Le deuxième chapitre s’intéresse aux achats et services en ligne. La sociologue montre qu’en la matière, comme bien souvent, l’outil numérique n’impose pas de nouveaux usages mais facilite et renforce des usages préexistants. Ainsi, la recherche de la bonne affaire ou du meilleur prix se pratiquait déjà avant Internet. La facilité permise par les comparateurs de prix, les occasions présentées par les sites spécialisés comme « Le Bon Coin », ont renforcé cette pratique et cette expertise. Cependant, comme le souligne très bien Dominique Pasquier, tous les achats ne se font pas forcément en ligne, les enquêtés se montrent soucieux de préserver le commerce de proximité, tant que les écarts de prix entre le commerce local et en ligne restent supportables. Les gros achats, par exemple « se font en combinant la recherche en ligne et hors ligne ». L’intérêt de cette recherche tient beaucoup à toutes ces nuances que la chercheuse dessine. Tout comme en bibliothèque on ne passe pas du tout-imprimé au tout-numérique, en matière d’achat on ne bascule pas non plus radicalement de l’un à l’autre. Il y a des aménagements, des bricolages, des ajustements, on compose et on se débrouille pour tirer le meilleur parti des deux mondes.

Le chapitre suivant est consacré à la crise du lien social. On lit entre les lignes bien des propos qui ont émergé depuis l’automne dernier avec la crise des Gilets jaunes. Comme l’explique Dominique Pasquier, on y relève rarement des débats d’idées dans un contexte où la distance à la vie politique a été largement commentée depuis une vingtaine d’années. « Il y a de toute évidence dans les comptes Facebook une pensée critique sur le politique, mais elle s’exprime d’une manière particulière, sous des formes diffamatoires et polémiques. » Les sujets privilégiés tournent autour des « inégalités de revenus, la dénonciation des assistés sociaux, l’incompétence du personnel politique, le mépris des élites et des nantis pour les gens du peuple ». C’est dans ce cadre que la sociologue consacre de nombreuses pages édifiantes sur les « citations » ou maximes qui sont largement partagées et commentées sur Facebook, avec des pratiques très différentes entre les hommes et les femmes.

La chercheuse s’intéresse ensuite aux relations hommes-femmes, celles-ci occupent une place importante sur les comptes Facebook analysés. Confidences, plaintes, partages et témoignages varient beaucoup selon les sexes, au point qu’on a l’impression d’assister à la théâtralisation d’une nouvelle « guerre des sexes », les réseaux sociaux permettant de renforcer les clivages et de remettre en scène les vieux schémas et les clichés.

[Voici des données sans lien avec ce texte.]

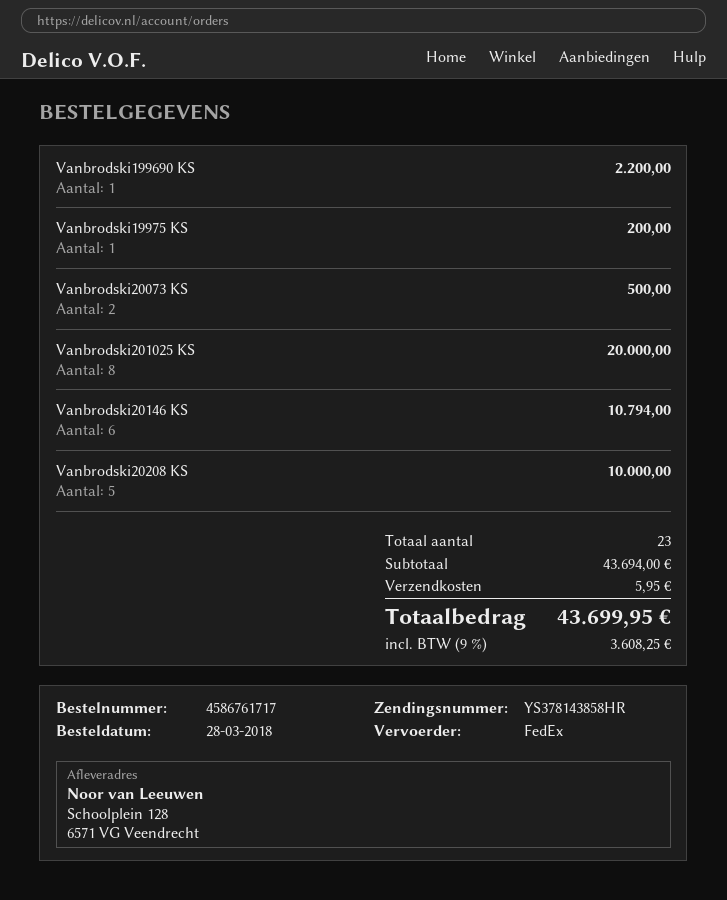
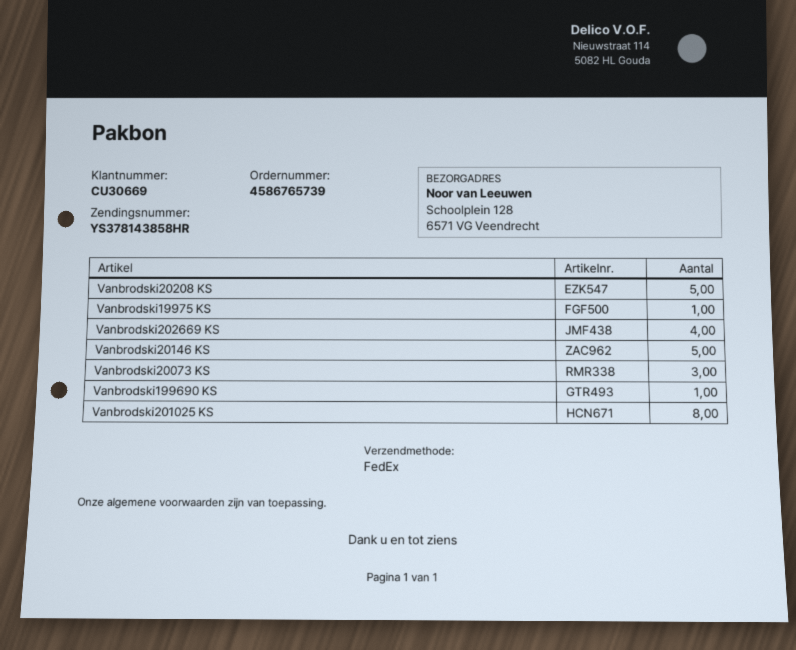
order number: 4586761717 -> 4586765739
Vanbrodski20073 KS: 2 -> 3
Vanbrodski20146 KS: 6 -> 5
Vanbrodski202669 KS: none -> 4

Les travaux s’achèvent sur des réflexions sur la famille et la « glorification » du lien familial et conjugal sur Facebook. Passages passionnants, qui montrent comment le numérique s’est invité dans les relations amoureuses, familiales et conjugales, modifiant la représentation publique de ce qui fait lien et le choix de ce que l’on montre aux autres, selon que l’on est un homme ou une femme. « “Faire famille” envers et contre tout, dans le plaisir de la coprésence et, si ce n’est l’exclusivité, au moins la priorité donnée aux liens familiaux, tel semble l’enjeu des organisations et régulations dans les foyers populaires enquêtés. »

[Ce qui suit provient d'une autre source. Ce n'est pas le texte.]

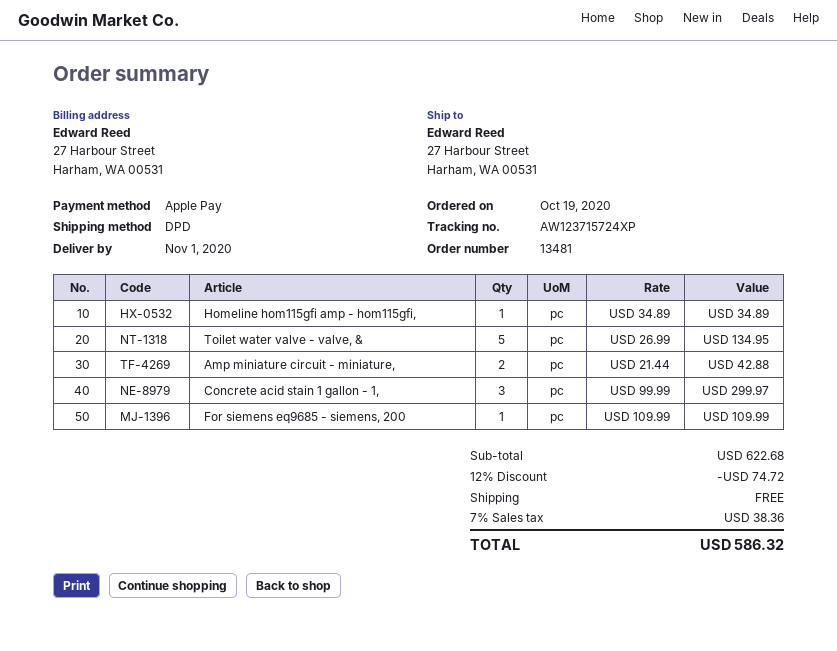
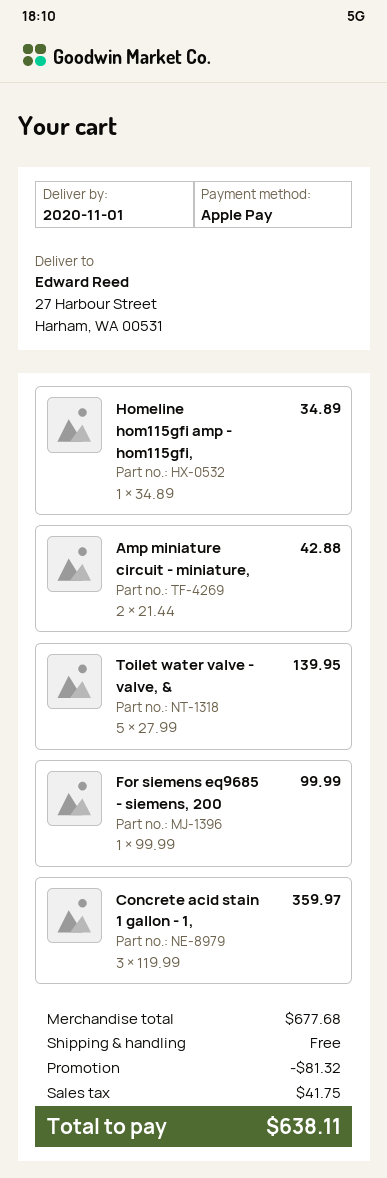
Toilet water valve - valve, &: 5 x 26.99 = 134.95 -> 5 x 27.99 = 139.95
Concrete acid stain 1 gallon - 1,: 3 x 99.99 = 299.97 -> 3 x 119.99 = 359.97
For siemens eq9685 - siemens, 200: 1 x 109.99 = 109.99 -> 1 x 99.99 = 99.99
subtotal: 622.68 -> 677.68
discount: 74.72 -> 81.32
tax: 38.36 -> 41.75
total: 586.32 -> 638.11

Au bout de ce parcours, la sociologue fait le constat qu’« en matière d’ouverture culturelle […] on ne peut pas dire qu’Internet ait fait beaucoup bouger les lignes », cependant elle souligne l’ouverture que la Toile a permise sur les savoirs du monde, même si l’acquisition de ces nouveaux savoirs demeure celle d’un public autodidacte. Ces travaux intéressent les professionnels de l’information que nous sommes. Que faisons-nous pour accompagner l’acquisition de ces nouveaux savoirs ? Cette distance que les « familles modestes » conservent par rapport aux dispositifs sociotechniques pensés et conçus par les élites savantes n’est-elle pas celle-là même que nous observons dans les murs de nos bibliothèques ?

Pour finir, signalons la recension très originale des travaux de Dominique Pasquier dans la revue 01net (n° 905 du 27 mars 2019) avec des illustrations de Chiara Di Francia.